BEGIN
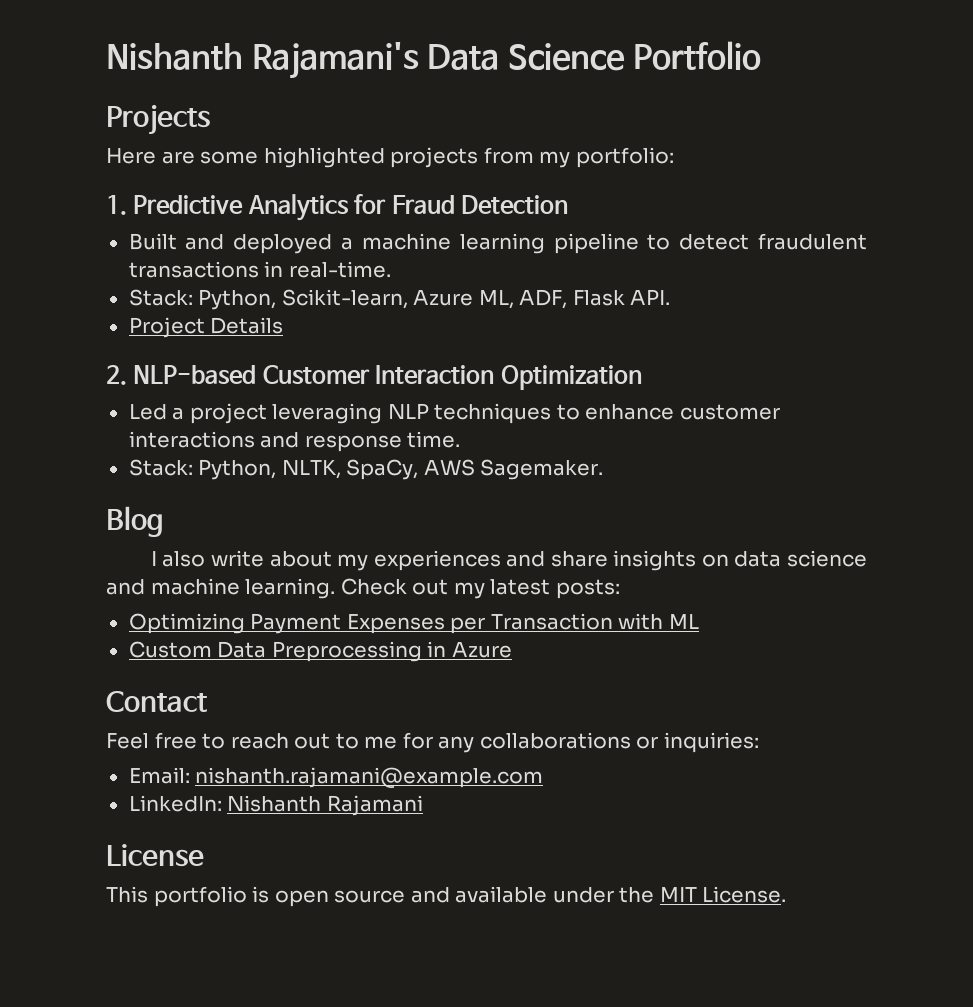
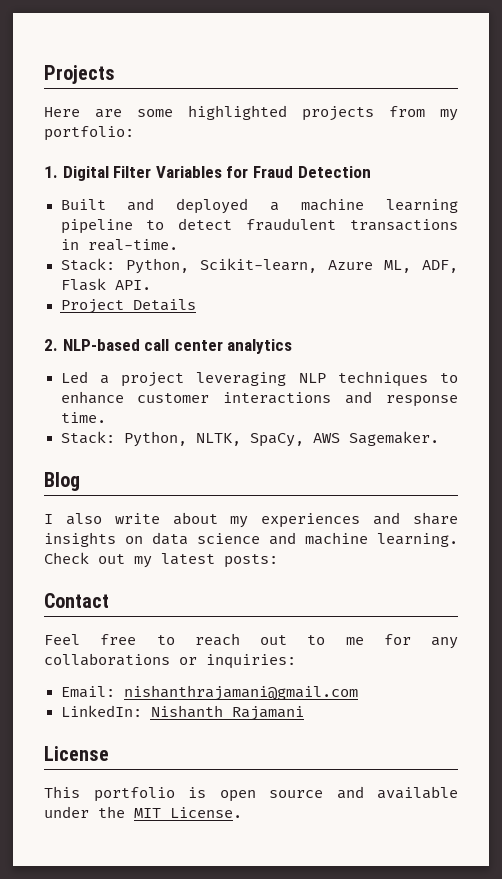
- Nishanth Rajamani's Data Science Portfolio
- 1. Predictive Analytics for Fraud Detection
+ 1. Digital Filter Variables for Fraud Detection
- 2. NLP-based Customer Interaction Optimization
+ 2. NLP-based call center analytics
- Optimizing Payment Expenses per Transaction with ML
- Custom Data Preprocessing in Azure
- Email: nishanth.rajamani@example.com
+ Email: nishanthrajamani@gmail.com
END
■ **Exercise directions**
For every line of the data above that contains "Email", copy that line.

■ **Reply to the task**
- Email: nishanth.rajamani@example.com
+ Email: nishanthrajamani@gmail.com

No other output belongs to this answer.